Start of Block

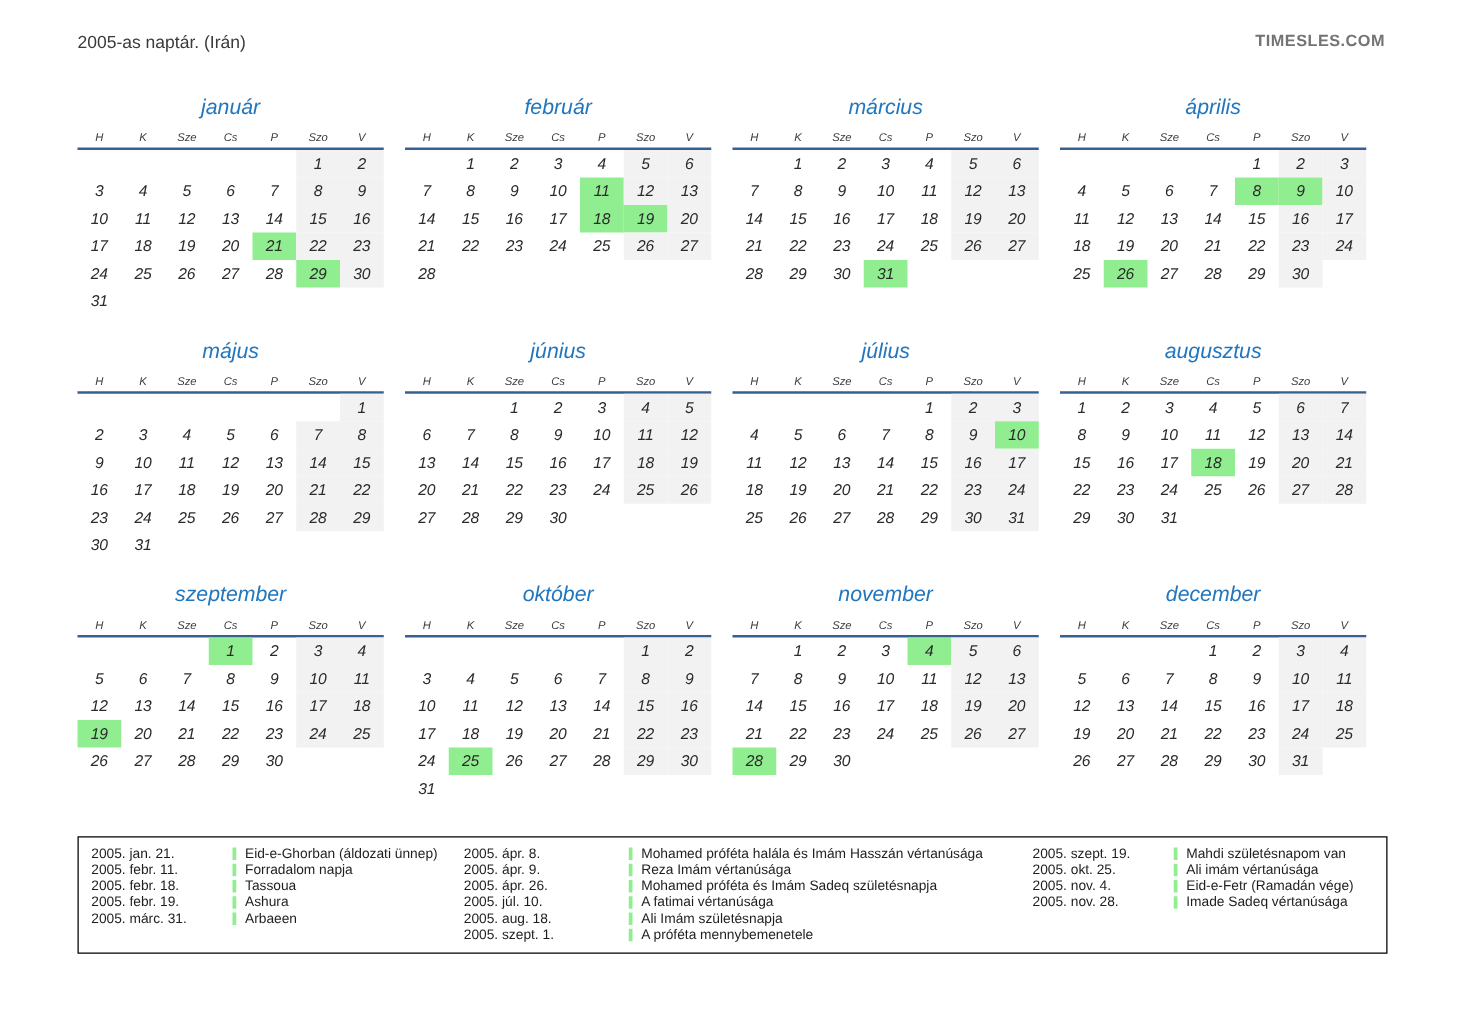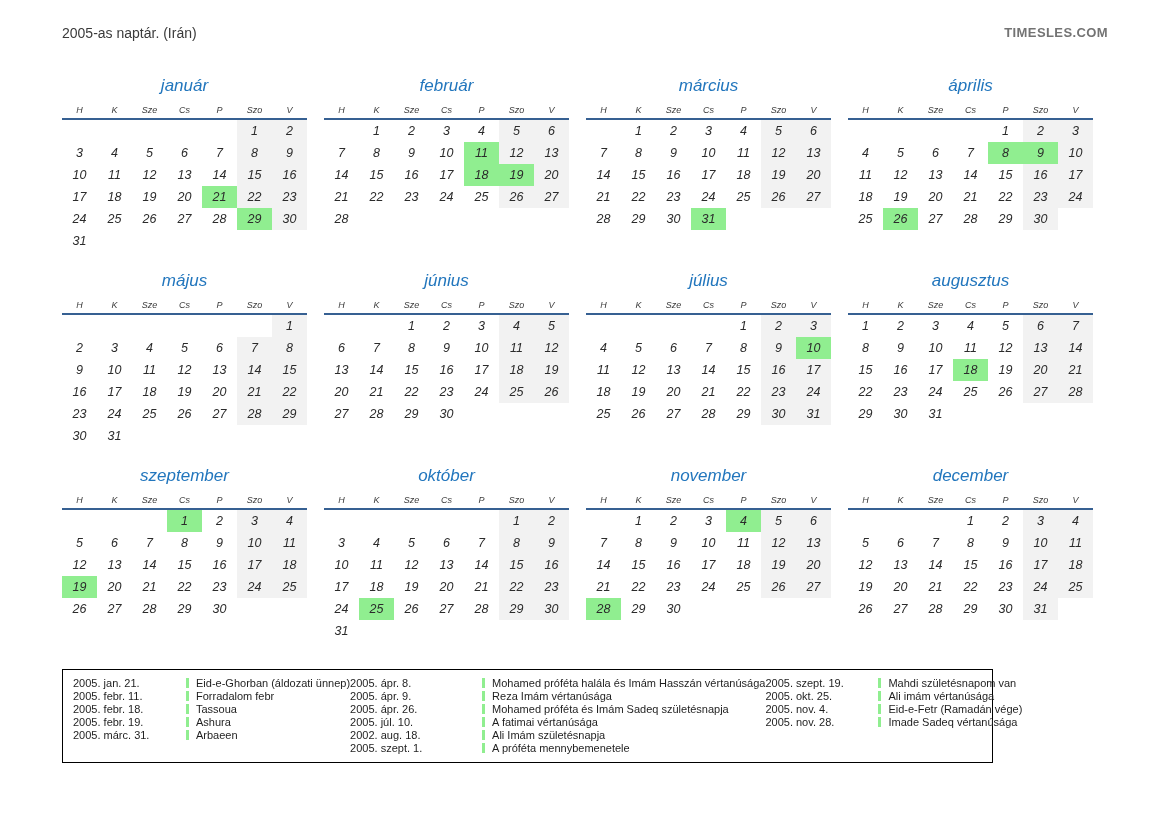--- a/index.html
+++ b/index.html
@@ -28,7 +28,7 @@
   .cell.weekend{background:#f2f2f2;}
   .cell.holiday{background:#90ee90;}
   
-  .legend-box{margin:9px 0 0 62px;width:931px;box-sizing:border-box;
+  .legend-box{margin:9px 0 0 62px;width:1048px;box-sizing:border-box;
     border:1.5px solid #000;display:flex;padding:6px 0 8px 10px;}
   .legend-group{display:flex;flex-direction:column;}
   .legend-group:nth-child(1){width:298px;}

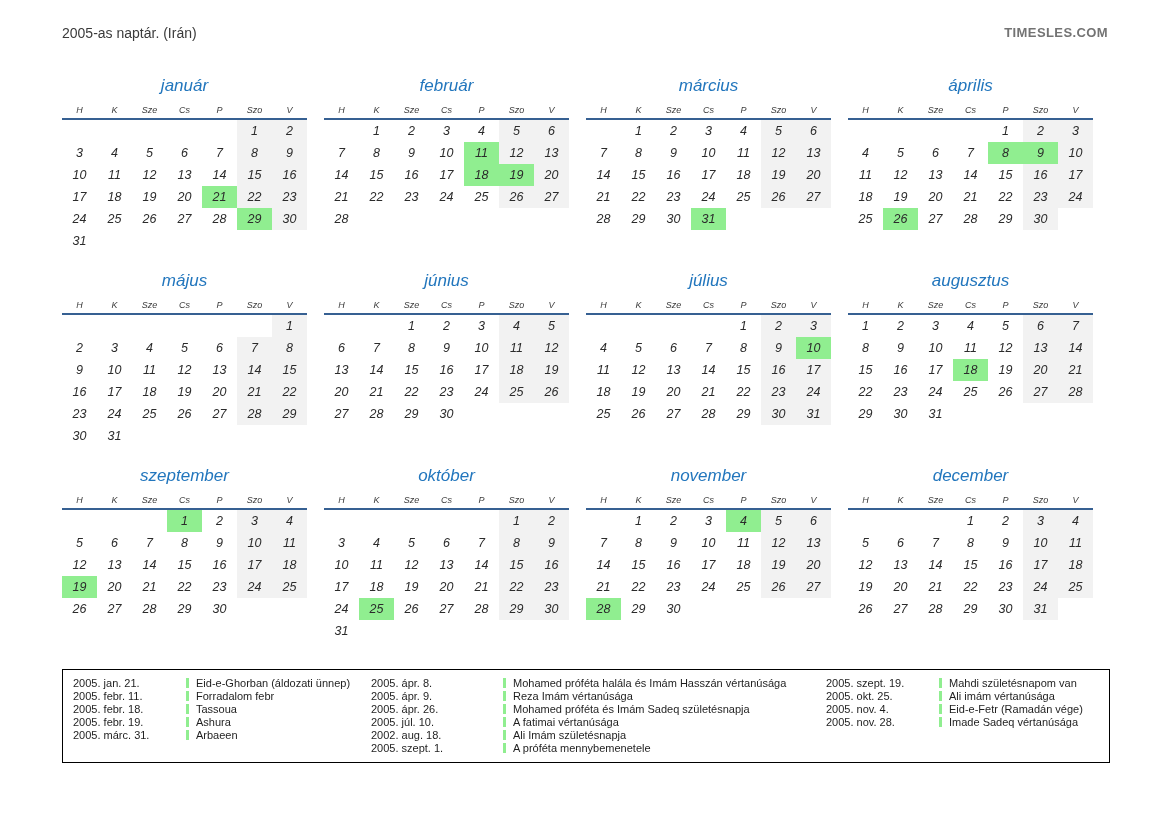--- a/index.html
+++ b/index.html
@@ -683,7 +683,7 @@
         <span class="legend-date">2005. febr. 11.</span>
         <span class="legend-label">
           <span class="marker"></span>
-          <span>Forradalom febr</span>
+          <span>Forradalom napja</span>
         </span>
       </div>
       <div class="legend-row">

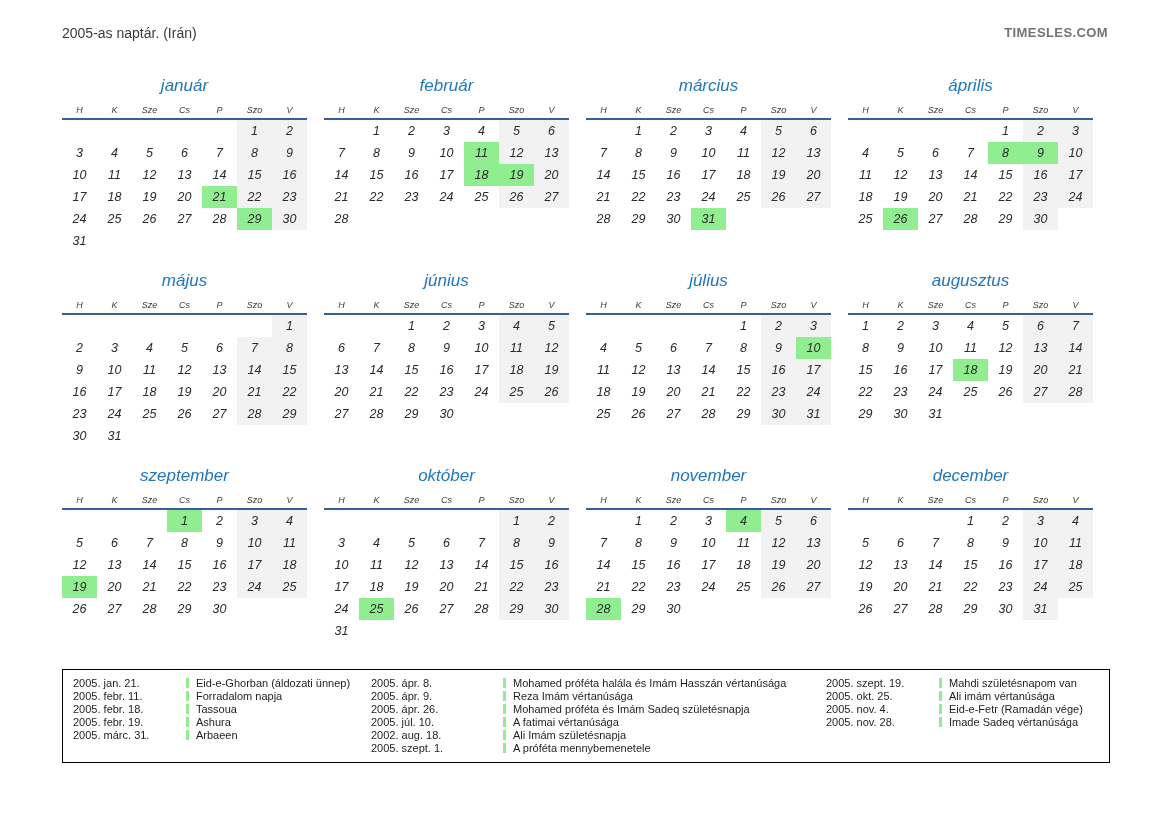--- a/index.html
+++ b/index.html
@@ -738,7 +738,7 @@
         </span>
       </div>
       <div class="legend-row">
-        <span class="legend-date">2002. aug. 18.</span>
+        <span class="legend-date">2005. aug. 18.</span>
         <span class="legend-label">
           <span class="marker"></span>
           <span>Ali Imám születésnapja</span>

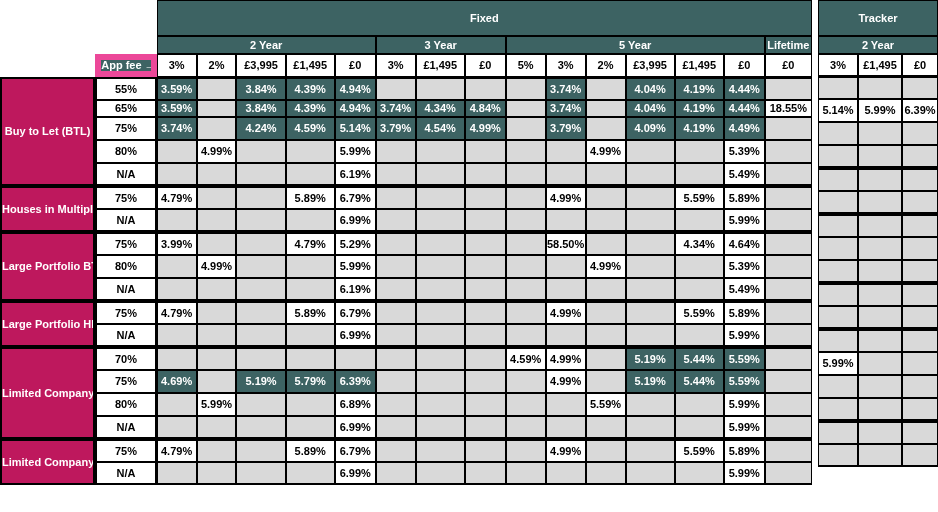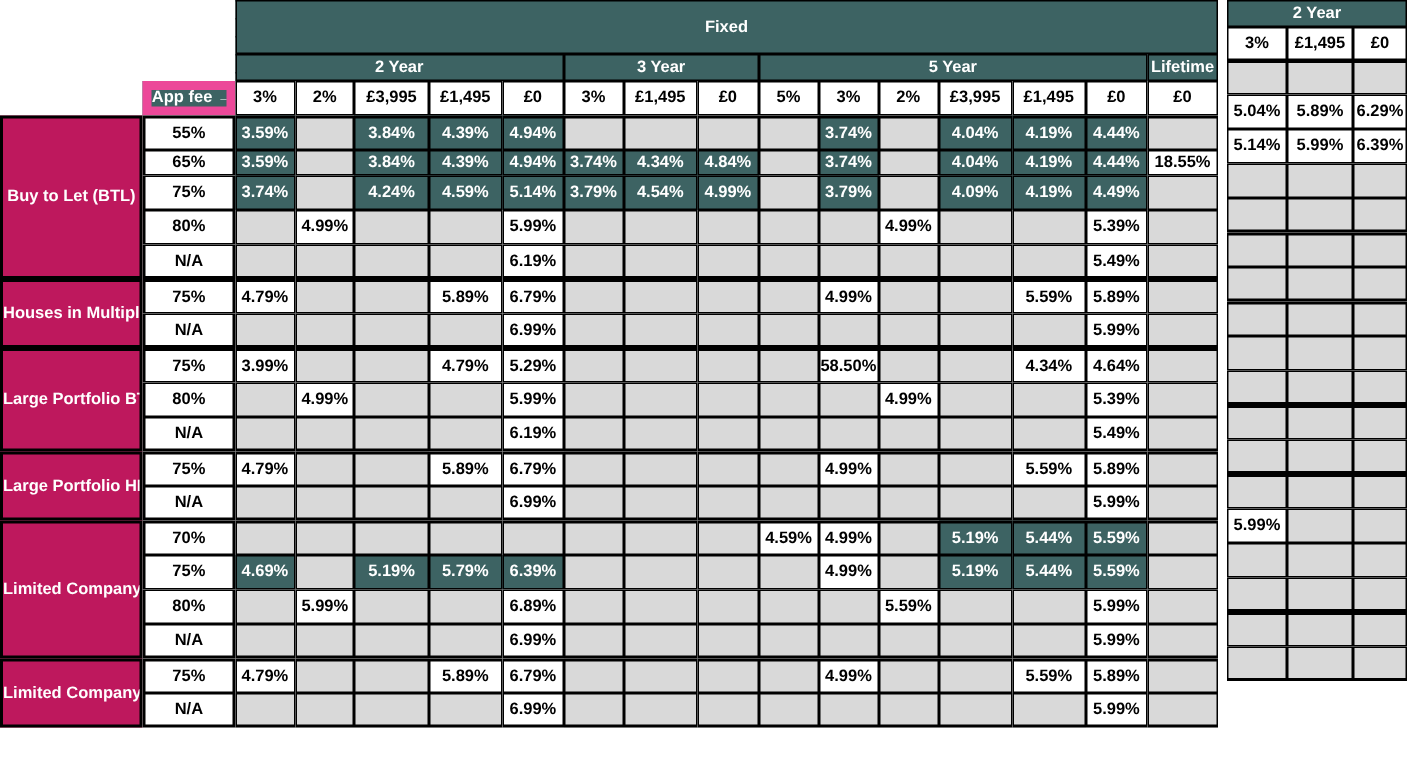--- a/index.html
+++ b/index.html
@@ -531,6 +531,9 @@
     </colgroup>
     <tbody id="tracker-body">
         <tr>
+          <td class="band" colspan="3" style="height: 36px;">Tracker</td>
+        </tr>
+        <tr>
           <td class="band" colspan="3" style="height: 18px;">2 Year</td>
         </tr>
         <tr>

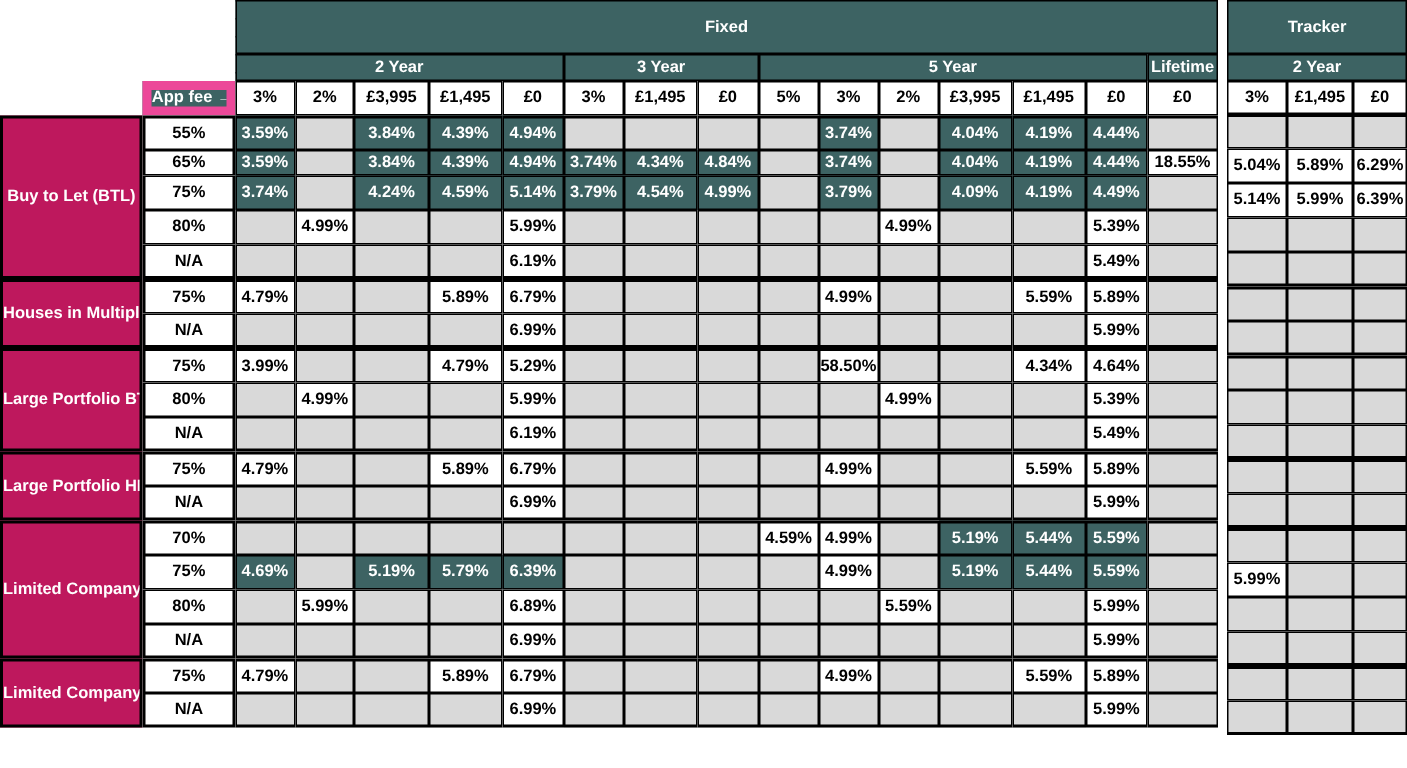--- a/index.html
+++ b/index.html
@@ -547,11 +547,6 @@
           <td class="cell empty"></td>
         </tr>
         <tr style="height: 23px;">
-          <td class="cell plain">5.04%</td>
-          <td class="cell plain">5.89%</td>
-          <td class="cell plain">6.29%</td>
-        </tr>
-        <tr style="height: 23px;">
           <td class="cell plain">5.14%</td>
           <td class="cell plain">5.99%</td>
           <td class="cell plain">6.39%</td>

End of Block

Exercise requirements. Every entry should come back exactly as written, only without images.

Solved exercise.
--- a/index.html
+++ b/index.html
@@ -28,7 +28,7 @@
   .cell.weekend{background:#f2f2f2;}
   .cell.holiday{background:#90ee90;}
   
-  .legend-box{margin:9px 0 0 62px;width:931px;box-sizing:border-box;
+  .legend-box{margin:9px 0 0 62px;width:1048px;box-sizing:border-box;
     border:1.5px solid #000;display:flex;padding:6px 0 8px 10px;}
   .legend-group{display:flex;flex-direction:column;}
   .legend-group:nth-child(1){width:298px;}

--- a/index.html
+++ b/index.html
@@ -683,7 +683,7 @@
         <span class="legend-date">2005. febr. 11.</span>
         <span class="legend-label">
           <span class="marker"></span>
-          <span>Forradalom febr</span>
+          <span>Forradalom napja</span>
         </span>
       </div>
       <div class="legend-row">

--- a/index.html
+++ b/index.html
@@ -738,7 +738,7 @@
         </span>
       </div>
       <div class="legend-row">
-        <span class="legend-date">2002. aug. 18.</span>
+        <span class="legend-date">2005. aug. 18.</span>
         <span class="legend-label">
           <span class="marker"></span>
           <span>Ali Imám születésnapja</span>

--- a/index.html
+++ b/index.html
@@ -531,6 +531,9 @@
     </colgroup>
     <tbody id="tracker-body">
         <tr>
+          <td class="band" colspan="3" style="height: 36px;">Tracker</td>
+        </tr>
+        <tr>
           <td class="band" colspan="3" style="height: 18px;">2 Year</td>
         </tr>
         <tr>

--- a/index.html
+++ b/index.html
@@ -547,11 +547,6 @@
           <td class="cell empty"></td>
         </tr>
         <tr style="height: 23px;">
-          <td class="cell plain">5.04%</td>
-          <td class="cell plain">5.89%</td>
-          <td class="cell plain">6.29%</td>
-        </tr>
-        <tr style="height: 23px;">
           <td class="cell plain">5.14%</td>
           <td class="cell plain">5.99%</td>
           <td class="cell plain">6.39%</td>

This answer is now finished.